Conservationists often maintain a lingering hope that an animal presumed to be extinct could still be found alive, said Craig Hilton-Taylor, head of the International Union for Conservation of Nature’s Red List of Threatened Species. “It can take several years to tens of years of repeated surveying before we can say a species has gone,” he said.
Based on the work of the IUCN, as well as government reports and other research, HuffPost has compiled a list of 12 creatures that have almost certainly left us for good in the past decade: the Bramble Cay melomys, Pinta giant tortoise, Western black rhino, Vietnamese rhino, Rabbs’ fringe-limbed tree frog, South Island kokako, a Malaysian snail known as Plectostoma charasense, Barada Spring minnow, Christmas Island pipistrelle, Cryptic Treehunter, Ua Pou monarch and a mysterious springtail which has yet to be scientifically described.
Each of these animals was last spotted, or heard, alive in the past 10 years, and disappeared without a trace over the same period.
Before It’s Too Late
From the smallest springtail to the largest rhinoceros, the loss of any species is a tragedy.
“All species are ecosystem engineers, which means that the way they modify the environment around them can foster new environments for other organisms to live in,” Mark Williams, a paleobiology professor at England’s University of Leicester, told HuffPost.

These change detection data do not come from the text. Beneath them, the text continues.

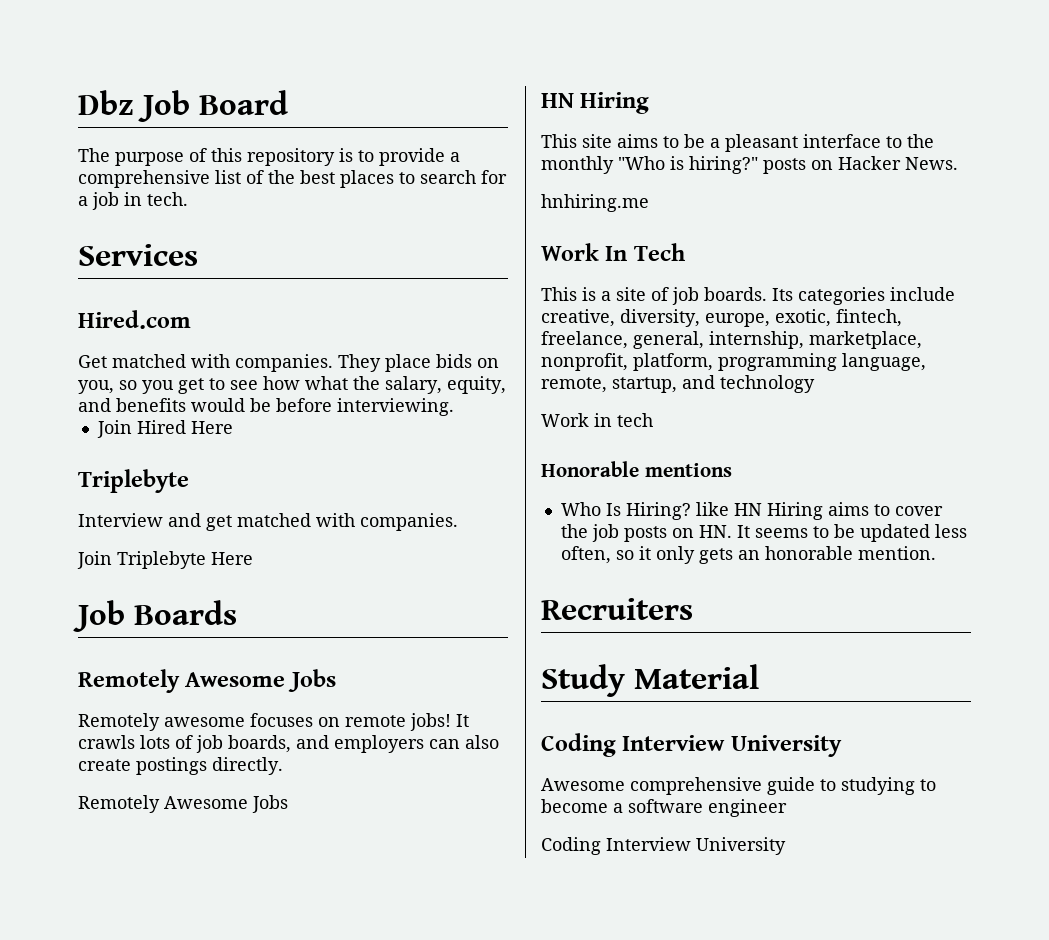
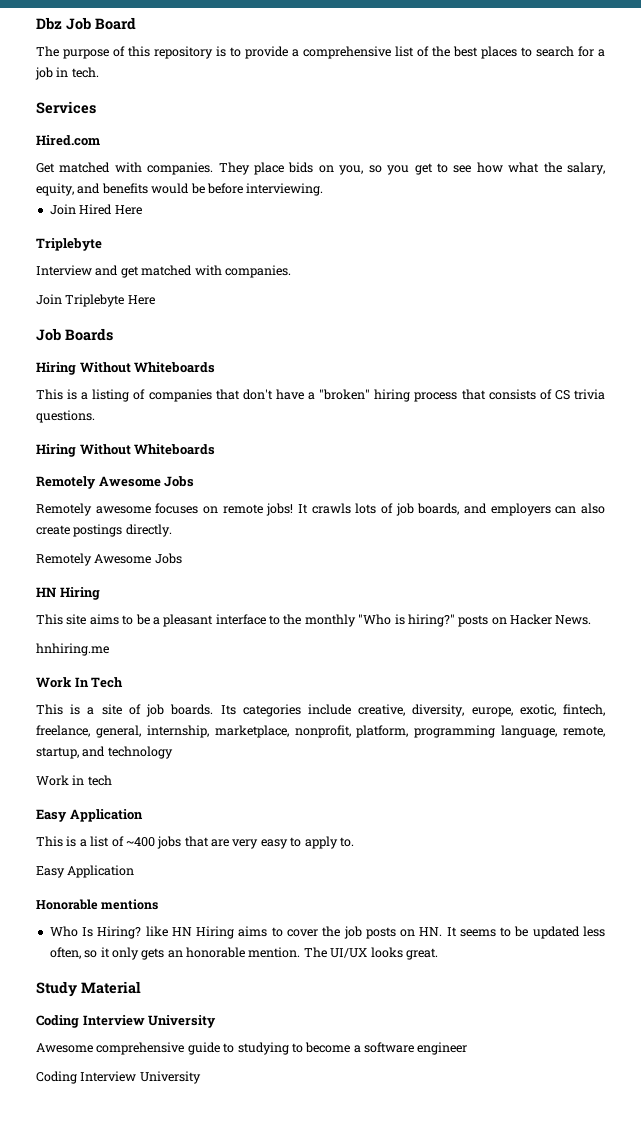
(237, 612) none -> [36,362,216,375] [36,389,606,402] [36,410,95,423] [36,444,216,457] // Hiring Without Whiteboards // This is a listing of companies that don't have a "broken" hiring process that consists of CS trivia questions. // Hiring Without Whiteboards
(653, 420) none -> [36,809,143,822] [36,836,354,849] [36,865,135,878] // Easy Application // This is a list of ~400 jobs that are very easy to apply to. // Easy Application
[541,598,693,620] // Recruiters -> [303,947,438,960] The UI/UX looks great.

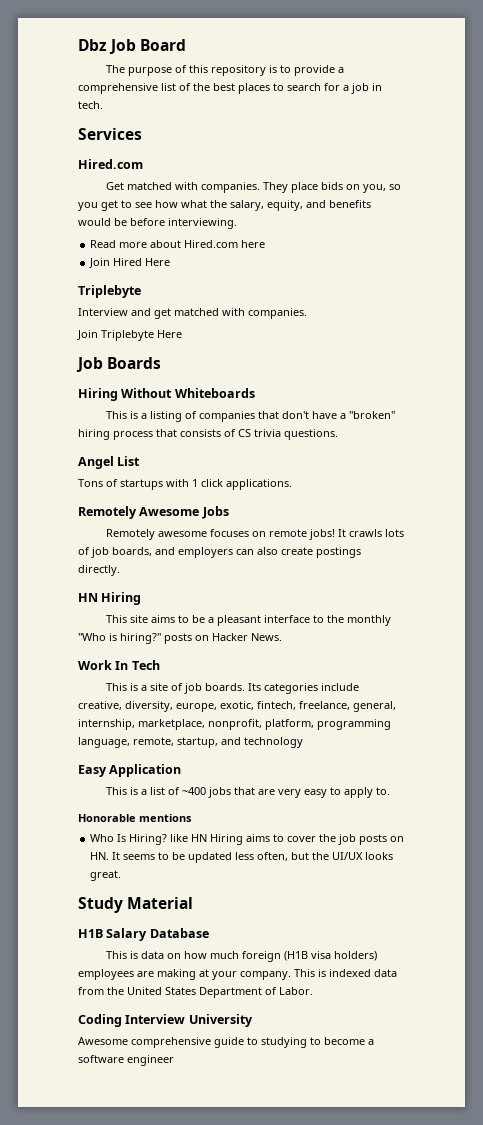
(324, 189) none -> [90,240,266,248] // Read more about Hired.com here
[36,444,216,457] Hiring Without Whiteboards -> [78,456,141,469] [78,479,292,490] Angel List // Tons of startups with 1 click applications.
[36,553,182,566] // Remotely Awesome Jobs -> (120, 570) none
[36,643,109,656] // hnhiring.me -> (282, 637) none
[36,775,112,786] // Work in tech -> (303, 742) none
[36,865,135,878] // Easy Application -> (390, 791) none
[84,947,327,960] so it only gets an honorable mention. The -> [291,852,330,860] but the
(141, 987) none -> [78,928,209,941] [105,951,377,962] [78,969,397,980] [78,987,313,998] // H1B Salary Database // This is data on how much foreign (H1B visa holders) employees are making at your company. This is indexed data from the United States Department of Labor.
[36,1071,201,1084] // Coding Interview University -> (174, 1060) none

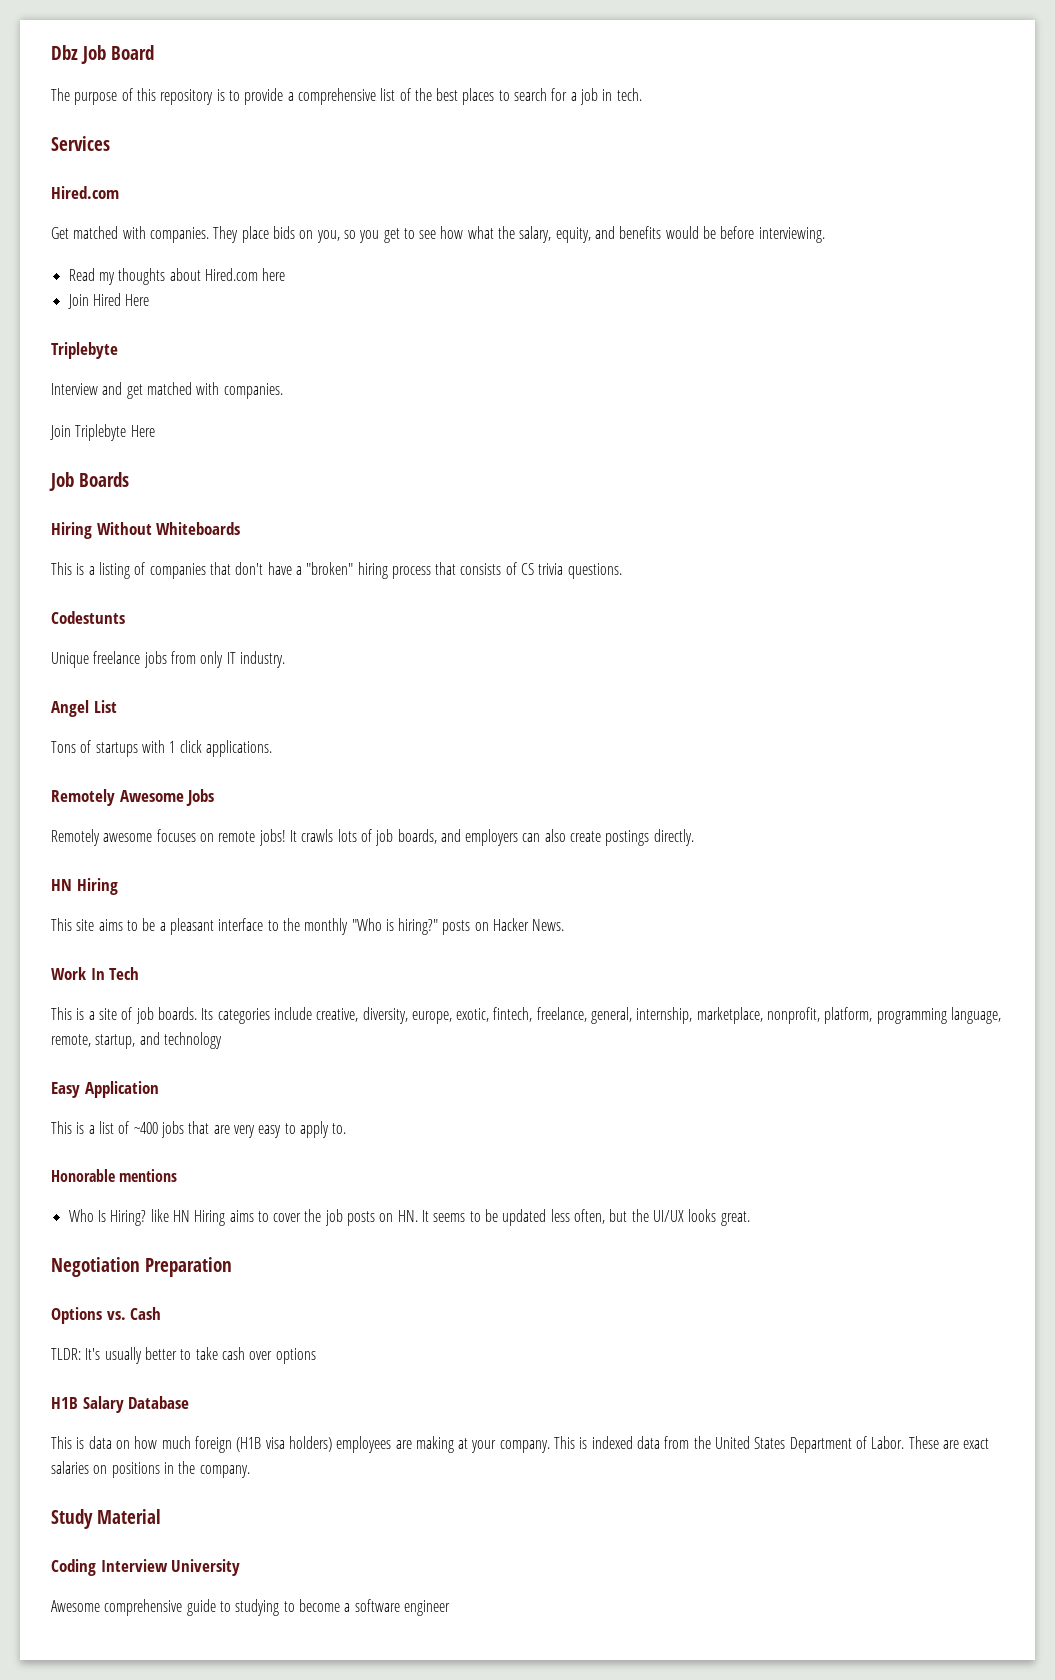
[119,242,148,248] more -> [98,268,166,285] my thoughts
(338, 434) none -> [51,611,125,624] [51,651,285,668] // Codestunts // Unique freelance jobs from only IT industry.
[78,897,194,913] Study Material -> [51,1257,232,1277] [51,1307,162,1324] [51,1347,316,1364] Negotiation Preparation // Options vs. Cash // TLDR: It's usually better to take cash over options
(313, 991) none -> [908,1436,990,1449] [51,1461,250,1478] [51,1509,161,1529] These are exact salaries on positions in the company. // Study Material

For certain “keystone” species, which play critical roles in their environments, an extinction could mean the collapse of entire ecosystems. There are also species that “belong to very ancient groups. [Losing those] would be one major component of the evolutionary story of life on Earth wiped out forever,” Williams said.
The loss of animal species can also affect humans. “We’re losing services that are valuable, even critical, to people,” Barnosky said. “For example, commonly used high blood-pressure medications were derived from a little-known and highly poisonous snake that lives in jungle environments, the fer-de-lance.”
Scientists have estimated that the biosphere ― all the parts of the world where life exists ― provides services to humans worth about $33 trillion a year. The benefits of conserving species outweigh the costs of doing so by a factor of 100, according to a 2002 study.
Ceballos says that species extinctions can also have profound knock-on effects ― potentially even threatening kind’s own survival.
“Imagine that you are in a room where the walls are made of bricks. If a brick is lost, the wall will not collapse, but will start to work less efficiently,” said Ceballos. “But if you continue to take bricks, the wall will eventually collapse. In environmental terms, [a brick is a species] and the collapse will be a collapse of environmental services and eventually the collapse of civilization.”
Humans could kill off two-thirds of all wildlife by 2020, according to an October WWF report. If we continue at the rate we’re going, “we are likely to be left with an impoverished biodiversity for several million years to come,” said Williams.
He stressed, however, that it is not to late to turn the tide. “We might be on the brink of a mass extinction, but we can still avoid it!” Williams said. “We haven’t lost the biodiversity yet. All is to play for.”
Humans would need to fundamentally change consumption habits and treatment of the planet in order to do so, scientists say, and there is little time to waste.
“When we’re going to start seeing impacts more locally ― your favorite lake dries up or your favorite species is no longer there ― maybe at that point you start thinking longer-term,” said Colby Loucks, senior director of WWF’s Wildlife Conservation Program, in an interview earlier this year. “But at some point the earth is going to say ‘enough.’ And that’s going to be catastrophic.”